Only the lines below between the ones containing "[164,488,220,500] Twitter!). ->" and "[119,657,206,676] aggresive ->", inclusive, are to be reproduced, each exactly as it stands.

[Entries supplied]

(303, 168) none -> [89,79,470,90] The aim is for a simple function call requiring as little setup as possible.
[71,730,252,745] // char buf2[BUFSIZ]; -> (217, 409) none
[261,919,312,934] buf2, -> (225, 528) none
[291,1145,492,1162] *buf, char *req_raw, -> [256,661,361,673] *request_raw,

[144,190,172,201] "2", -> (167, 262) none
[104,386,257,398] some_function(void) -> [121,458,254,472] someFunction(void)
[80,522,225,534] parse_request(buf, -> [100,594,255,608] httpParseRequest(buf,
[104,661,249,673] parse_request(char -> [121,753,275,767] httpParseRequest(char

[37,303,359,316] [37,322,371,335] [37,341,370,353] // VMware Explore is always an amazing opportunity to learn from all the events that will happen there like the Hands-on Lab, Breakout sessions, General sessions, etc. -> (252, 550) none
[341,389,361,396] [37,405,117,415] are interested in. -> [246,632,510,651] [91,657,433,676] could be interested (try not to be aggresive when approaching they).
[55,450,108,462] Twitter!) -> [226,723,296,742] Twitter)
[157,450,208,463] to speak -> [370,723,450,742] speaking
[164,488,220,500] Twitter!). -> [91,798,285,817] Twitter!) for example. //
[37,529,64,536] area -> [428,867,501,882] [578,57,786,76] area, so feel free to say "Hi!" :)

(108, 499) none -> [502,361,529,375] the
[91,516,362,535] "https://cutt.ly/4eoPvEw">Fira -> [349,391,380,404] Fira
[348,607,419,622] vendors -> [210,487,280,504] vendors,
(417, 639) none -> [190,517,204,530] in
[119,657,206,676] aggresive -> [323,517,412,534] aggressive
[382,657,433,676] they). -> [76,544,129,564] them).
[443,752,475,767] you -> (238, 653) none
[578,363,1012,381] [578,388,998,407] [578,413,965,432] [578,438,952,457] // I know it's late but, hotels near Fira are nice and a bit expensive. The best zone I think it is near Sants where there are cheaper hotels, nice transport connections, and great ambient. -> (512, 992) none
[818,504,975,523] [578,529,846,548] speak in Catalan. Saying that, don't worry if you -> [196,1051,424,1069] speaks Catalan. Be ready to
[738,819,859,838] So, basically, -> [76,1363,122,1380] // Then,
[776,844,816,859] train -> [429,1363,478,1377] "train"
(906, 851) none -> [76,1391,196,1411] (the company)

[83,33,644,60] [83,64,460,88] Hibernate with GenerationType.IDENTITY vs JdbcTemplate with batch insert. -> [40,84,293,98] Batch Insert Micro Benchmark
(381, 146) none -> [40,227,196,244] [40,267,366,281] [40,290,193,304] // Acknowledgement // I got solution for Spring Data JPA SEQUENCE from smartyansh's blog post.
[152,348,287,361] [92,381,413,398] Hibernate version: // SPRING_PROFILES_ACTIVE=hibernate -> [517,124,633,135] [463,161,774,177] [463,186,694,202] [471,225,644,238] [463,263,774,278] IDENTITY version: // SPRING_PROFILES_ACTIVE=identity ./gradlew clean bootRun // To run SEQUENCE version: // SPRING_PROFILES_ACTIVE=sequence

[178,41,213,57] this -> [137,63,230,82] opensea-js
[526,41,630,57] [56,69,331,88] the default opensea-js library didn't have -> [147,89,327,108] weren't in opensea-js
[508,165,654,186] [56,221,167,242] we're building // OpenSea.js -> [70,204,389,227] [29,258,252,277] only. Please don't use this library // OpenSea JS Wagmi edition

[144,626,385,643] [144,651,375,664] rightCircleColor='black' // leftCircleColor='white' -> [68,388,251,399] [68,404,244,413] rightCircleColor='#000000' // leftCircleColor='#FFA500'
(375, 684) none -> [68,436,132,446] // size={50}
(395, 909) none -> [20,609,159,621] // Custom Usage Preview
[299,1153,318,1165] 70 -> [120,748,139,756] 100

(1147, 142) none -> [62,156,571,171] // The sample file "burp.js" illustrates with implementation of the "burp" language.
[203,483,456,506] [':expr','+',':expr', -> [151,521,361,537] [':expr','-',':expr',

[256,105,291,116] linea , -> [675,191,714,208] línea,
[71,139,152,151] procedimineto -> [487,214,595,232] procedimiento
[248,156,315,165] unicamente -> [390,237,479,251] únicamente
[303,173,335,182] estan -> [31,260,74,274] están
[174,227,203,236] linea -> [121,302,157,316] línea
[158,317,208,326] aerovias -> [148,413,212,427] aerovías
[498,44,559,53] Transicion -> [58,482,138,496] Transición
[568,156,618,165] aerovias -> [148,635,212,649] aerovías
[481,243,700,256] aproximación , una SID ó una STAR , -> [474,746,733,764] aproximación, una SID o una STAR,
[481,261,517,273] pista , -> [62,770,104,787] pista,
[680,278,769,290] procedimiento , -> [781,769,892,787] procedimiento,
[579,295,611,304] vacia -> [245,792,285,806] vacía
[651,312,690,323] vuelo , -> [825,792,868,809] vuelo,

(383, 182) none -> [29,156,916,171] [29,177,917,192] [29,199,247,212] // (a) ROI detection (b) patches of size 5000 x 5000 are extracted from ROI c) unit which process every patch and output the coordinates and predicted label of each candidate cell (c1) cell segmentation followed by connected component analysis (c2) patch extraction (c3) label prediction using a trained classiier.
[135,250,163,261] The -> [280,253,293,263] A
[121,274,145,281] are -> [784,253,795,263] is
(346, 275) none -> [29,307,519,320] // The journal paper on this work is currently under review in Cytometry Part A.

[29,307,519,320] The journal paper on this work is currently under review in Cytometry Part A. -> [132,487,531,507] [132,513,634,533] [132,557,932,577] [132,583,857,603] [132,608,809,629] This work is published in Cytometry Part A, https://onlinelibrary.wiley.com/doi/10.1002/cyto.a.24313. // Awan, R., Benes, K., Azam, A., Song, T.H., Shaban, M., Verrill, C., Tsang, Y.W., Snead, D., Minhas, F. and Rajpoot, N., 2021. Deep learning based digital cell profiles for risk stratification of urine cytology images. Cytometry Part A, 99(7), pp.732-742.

[/Entries supplied]

Task response |
[164,488,220,500] Twitter!). -> [91,798,285,817] Twitter!) for example. //
[37,529,64,536] area -> [428,867,501,882] [578,57,786,76] area, so feel free to say "Hi!" :)

(108, 499) none -> [502,361,529,375] the
[91,516,362,535] "https://cutt.ly/4eoPvEw">Fira -> [349,391,380,404] Fira
[348,607,419,622] vendors -> [210,487,280,504] vendors,
(417, 639) none -> [190,517,204,530] in
[119,657,206,676] aggresive -> [323,517,412,534] aggressive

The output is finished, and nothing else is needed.